Il paradiso può attendere,
il povero disgraziato di cui andate a vestire
i panni è appena trapassato con la
sua compagna durante un incidente stradale,
solo che al posto di ritrovarsi di fronte
a S.Pietro pronto a varcare i cancelli della
pace eterna, si trova a firmare un patto
che prevede i seguenti punti: primo, ammazzare
tutti i mostri schifosi e bavosi, secondo,
castigare i generali dell’inferno,
terzo vincere da solo una guerra apocalittica
e come ricompensa per la missione attraversare
quel cancello e rivedere la sua amata nell’alto
dei cieli… magra consolazione per
tutto quel casino no?
Che cos’è quindi Painkiller?
Ovviamente uno sparatutto in soggettiva
tutto adrenalina che sfoggia un motore grafico
in grado di sfornare poligoni ed effetti
speciali senza il ben che minimo problema;
una vera potenza! Schizzi di sangue imbrattano
muri e colonne, mentre i cadaveri di spiriti
mostri e non-morti volano via spazzati dalla
vostra furia, una sessione di gioco a PK
sembra quasi un ciclone di piombo e violenza
(Fico!!!)!
Le creature nemiche continuano a sbucar
fuori da ogni dove, e il giocatore sempre
più accanito continua a cliccare
su quel mouse come se fosse il grilletto
di un fucile mistico.
Continuano a piovere effetti speciali, luci
esplosioni parti di fondale che si infrangono
in mille pezzi. Ma voi ancora non siete
sazi; giusto il tempo di una breve pausa
tra un orda e l’altra per raccogliere
i frutti (anime e oro) del vostro scempio
e siete di nuovo catapultati nella mischia.
Bella roba… dopo
tre livelli ho dovuto mettere il collirio
per idratare gli occhi, perché non
riuscivo più a chiuderli.
E poi, non so voi, ma per me non è
proprio il massimo del gusto continuare
a premere il grilletto ininterrottamente
senza un minimo di cervello.
Lo so anch’io che in fase di preview
mi aveva esaltato l’idea di tornare
agli albori del genere, quando l’ignoranza
del FPS era la norma; ma non mi aspettavo
di limitare cosi tanto il gameplay alla
pressione continua e spasmodica di un solo
tasto girando in torno al nemico come una
mosca.
Nessun dubbio sulla resa GRAFICA
che fa veramente una gran bella figura sui
nostri monitor, merito anche di un design
delle creature che popolano i livelli a
dir poco accattivante, ma come tutti, anche
noi sappiamo che una bella resa a video
viene stroncata da quella massa inutile
di neuroni che, ad un certo punto non ne
vogliono più sapere di premere quel
pulsante sinistro come fosse il nostro unico
motivo di vita (anche il dito inizia a far
male ad un certo punto).
Fortunatamente a variare una formula di
gioco un po’ troppo ripetitiva vengono
in nostro soccorso delle “piccole”
trovate: i boss di fine mondo.
Questi sono creature gigantesche, alte come
un palazzo di sei piani che vanno affrontati
in apposite arene con strategie di volta
in volta diverse
costringendovi a far lavorare non solo muscoli
e tendini della mano ma anche una o due
cellule cerebrali, e comunque il gusto di
tirar giù una specie di Evangelion
non è da sottovalutare.
Per CONCLUDERE lo possiamo
definire come un The House Of The
Dead slegato da binari invisibili,
oppure un nuovo Serious Sam
con un’atmosfera decisamente più
cattiva, quindi sparare, sparare, sparare!

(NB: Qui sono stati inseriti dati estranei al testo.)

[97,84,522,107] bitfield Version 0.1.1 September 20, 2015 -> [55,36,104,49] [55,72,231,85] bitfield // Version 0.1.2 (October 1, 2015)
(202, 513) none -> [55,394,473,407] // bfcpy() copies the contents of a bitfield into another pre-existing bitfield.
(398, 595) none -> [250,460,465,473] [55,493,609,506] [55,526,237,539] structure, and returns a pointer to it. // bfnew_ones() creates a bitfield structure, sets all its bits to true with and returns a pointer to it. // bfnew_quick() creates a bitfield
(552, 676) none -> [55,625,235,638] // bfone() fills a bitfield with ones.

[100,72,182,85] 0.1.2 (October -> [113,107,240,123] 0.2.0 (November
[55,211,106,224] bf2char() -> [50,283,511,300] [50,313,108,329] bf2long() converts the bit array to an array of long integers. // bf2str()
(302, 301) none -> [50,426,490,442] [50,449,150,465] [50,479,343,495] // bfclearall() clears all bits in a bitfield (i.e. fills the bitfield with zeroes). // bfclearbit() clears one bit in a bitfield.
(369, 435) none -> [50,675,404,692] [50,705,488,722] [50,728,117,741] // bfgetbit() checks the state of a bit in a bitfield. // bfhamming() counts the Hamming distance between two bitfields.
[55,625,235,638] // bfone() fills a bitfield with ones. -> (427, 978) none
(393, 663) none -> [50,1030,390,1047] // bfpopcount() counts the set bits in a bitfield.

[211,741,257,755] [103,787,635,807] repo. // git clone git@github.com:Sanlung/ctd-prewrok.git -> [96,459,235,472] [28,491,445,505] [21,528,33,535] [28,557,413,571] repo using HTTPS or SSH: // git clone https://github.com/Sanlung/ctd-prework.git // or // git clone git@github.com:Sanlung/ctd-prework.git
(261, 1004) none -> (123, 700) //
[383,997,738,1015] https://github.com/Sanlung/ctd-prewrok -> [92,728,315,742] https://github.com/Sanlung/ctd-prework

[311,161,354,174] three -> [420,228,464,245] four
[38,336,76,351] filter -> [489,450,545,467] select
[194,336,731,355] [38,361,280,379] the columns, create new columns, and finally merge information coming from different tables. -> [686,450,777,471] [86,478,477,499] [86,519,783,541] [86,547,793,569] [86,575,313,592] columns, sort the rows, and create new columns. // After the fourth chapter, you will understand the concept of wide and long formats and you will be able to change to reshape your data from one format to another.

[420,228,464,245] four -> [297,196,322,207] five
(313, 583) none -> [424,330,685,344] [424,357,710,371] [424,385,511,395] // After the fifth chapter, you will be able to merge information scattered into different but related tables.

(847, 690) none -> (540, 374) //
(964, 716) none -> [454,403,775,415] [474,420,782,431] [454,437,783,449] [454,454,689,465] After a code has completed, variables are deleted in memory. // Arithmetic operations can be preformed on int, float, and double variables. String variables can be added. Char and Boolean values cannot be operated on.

Carino, ma alla lunga risulta troppo ripetitivo
per tenere alta l’attenzione del giocatore,
che dopo le prime esaltanti partite perde
la voglia di vedere come prosegue l’avventura,
perché sa già che cambieranno
solo le mappe e le facce dei mostri ma nient’altro.
Chiunque sia alla ricerca di un gioco dove
il cervello si può tranquillamente
prendere una vacanza può aggiungere
un punto al voto finale, per tutti gli altri
confermo il mio giudizio.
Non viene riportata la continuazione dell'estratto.